We can see a bunch of things outright:

16.5 mbit/s download and 0.96 mbit/s upload speed
26ms of idle latency (to closest test server perhaps)
latency increases a bit when I congest network with download: 26ms -> 70ms (100ms worst case)
latency increases A Lot when I congest network with upload: 26ms -> ~1s (~2.6s worst case)

These were my defaults during first test:

$ tc qdisc show dev wl0
qdisc mq 0: root
qdisc fq_codel 0: parent :4 limit 10240p flows 1024 quantum 1514 target 5.0ms interval 100.0ms memory_limit 32Mb ecn
qdisc fq_codel 0: parent :3 limit 10240p flows 1024 quantum 1514 target 5.0ms interval 100.0ms memory_limit 32Mb ecn
qdisc fq_codel 0: parent :2 limit 10240p flows 1024 quantum 1514 target 5.0ms interval 100.0ms memory_limit 32Mb ecn
qdisc fq_codel 0: parent :1 limit 10240p flows 1024 quantum 1514 target 5.0ms interval 100.0ms memory_limit 32Mb ecn

Now let’s artificially limit egress (outgoing) bandwidth:

# tc qdisc del dev wl0 root
# tc qdisc add dev wl0 root cake bandwidth 1mbit conservative

and retest again: https://www.dslreports.com/speedtest/62838672

Things changed:

Speeds decreased slightly: 16.1 mbit/s upload, 0.811 mbit/s download. Mostly because I set conservative keyword to account for worst encapsulation overhead. You can experiment with more fine-grained values, but I don’t mind the result.
Download congestion can still impact latency increase. For some reason it’s more pronounced now: 140ms worst.
Upload congestion has almost no effect on latency! Average is 34ms, worst is 70ms!

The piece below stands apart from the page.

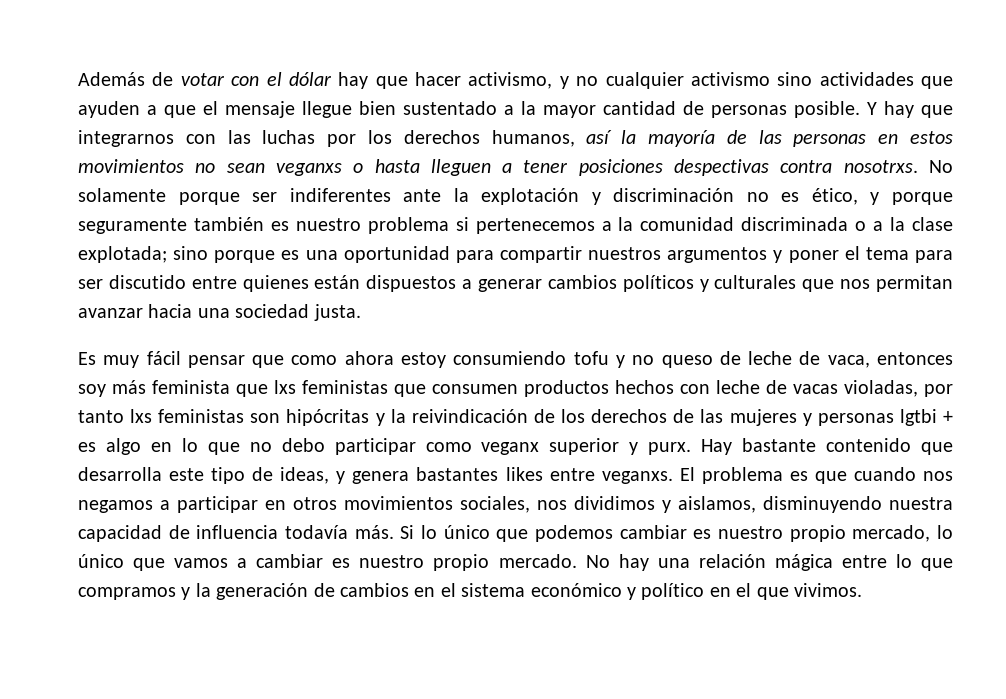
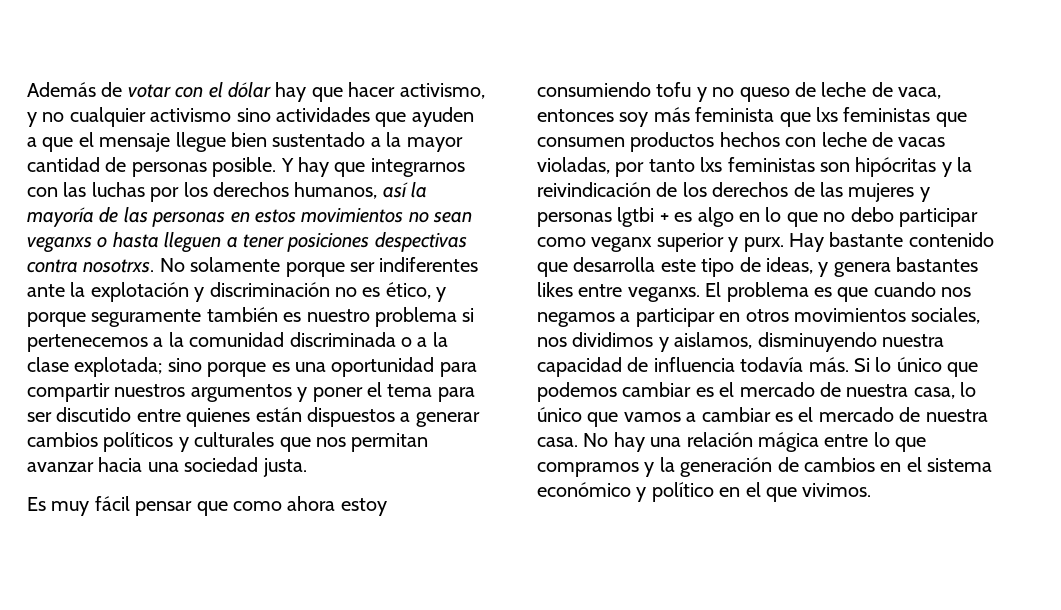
[718,525,931,542] nuestro propio mercado, -> [719,382,955,399] el mercado de nuestra casa,
[359,554,577,571] nuestro propio mercado. -> [798,407,988,422] [537,437,578,447] el mercado de nuestra casa.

Now let’s also try artificially limiting ingress:

#### egress as before
# tc qdisc del dev wl0 root
# tc qdisc add dev wl0 root cake bandwidth 1mbit conservative

#### ingress, a bit kludgy
# ip link add name ifb4wl0 type ifb
# tc qdisc del dev wl0 ingress
# tc qdisc add dev wl0 handle ffff: ingress
# tc qdisc del dev ifb4wl0 root
# tc qdisc add dev ifb4wl0 root cake bandwidth 16mbit conservative
# ip link set ifb4wl0 up
# tc filter add dev wl0 parent ffff: protocol all prio 10 u32 match u32 0 0 flowid 1:1 action mirred egress redirect dev ifb4wl0

and retest again: https://www.dslreports.com/speedtest/62838933

Speeds decreased even more: 11.27 mbit/s upload, 0.766 mbit/s download. I think the drastic drops upset TCP and it can’t recover faster.
Download congestion did not become any better. That might be a sign of bufferbloat on ISP side.
Upload congestion is still good.

If you rerun the test you will notice that numbers will change from run to run in order of 10-20% (or more). This will not allow you to fine-tune the setup but is good enough to observe the effect.

More fine-grained testing

To get better numbers bufferbloat.net project suggests using flent command line tool.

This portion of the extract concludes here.